- [Assignment]: In this exercise, write out the data word for word and leave every image out.

- [Supplied information]:

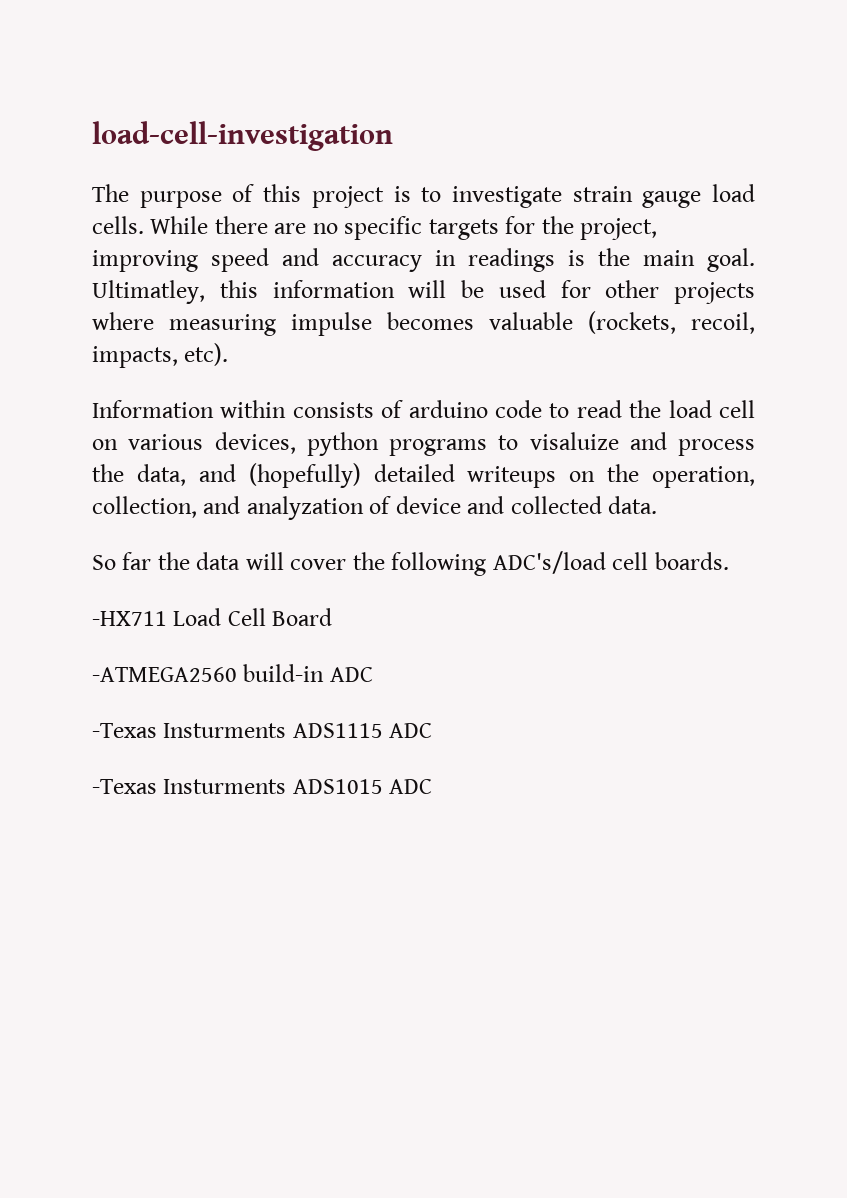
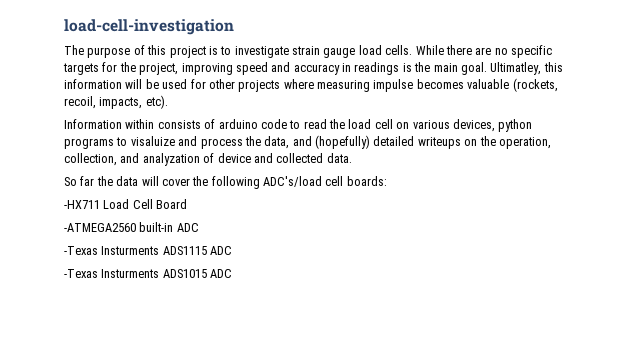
- So far the data will cover the following ADC's/load cell boards.
+ So far the data will cover the following ADC's/load cell boards:
- -ATMEGA2560 build-in ADC
+ -ATMEGA2560 built-in ADC

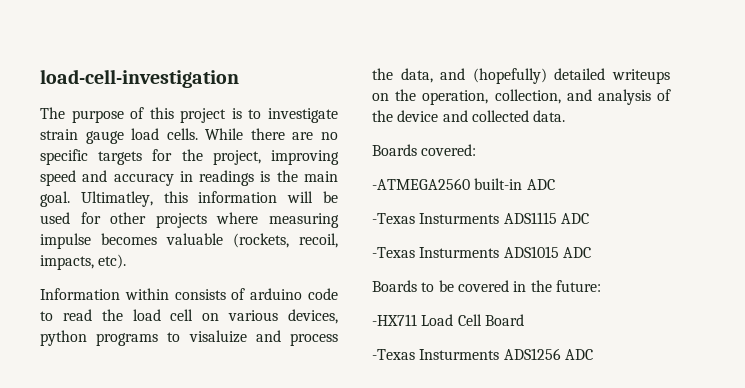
- Information within consists of arduino code to read the load cell on various devices, python programs to visaluize and process the data, and (hopefully) detailed writeups on the operation, collection, and analyzation of device and collected data.
+ Information within consists of arduino code to read the load cell on various devices, python programs to visaluize and process the data, and (hopefully) detailed writeups on the operation, collection, and analysis of the device and collected data.
- So far the data will cover the following ADC's/load cell boards:
- -HX711 Load Cell Board
+ Boards covered:
+ Boards to be covered in the future:
+ -HX711 Load Cell Board
+ -Texas Insturments ADS1256 ADC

- [Result for this exercise]:
- So far the data will cover the following ADC's/load cell boards.
+ So far the data will cover the following ADC's/load cell boards:
- -ATMEGA2560 build-in ADC
+ -ATMEGA2560 built-in ADC

- Information within consists of arduino code to read the load cell on various devices, python programs to visaluize and process the data, and (hopefully) detailed writeups on the operation, collection, and analyzation of device and collected data.
+ Information within consists of arduino code to read the load cell on various devices, python programs to visaluize and process the data, and (hopefully) detailed writeups on the operation, collection, and analysis of the device and collected data.
- So far the data will cover the following ADC's/load cell boards:
- -HX711 Load Cell Board
+ Boards covered:
+ Boards to be covered in the future:
+ -HX711 Load Cell Board
+ -Texas Insturments ADS1256 ADC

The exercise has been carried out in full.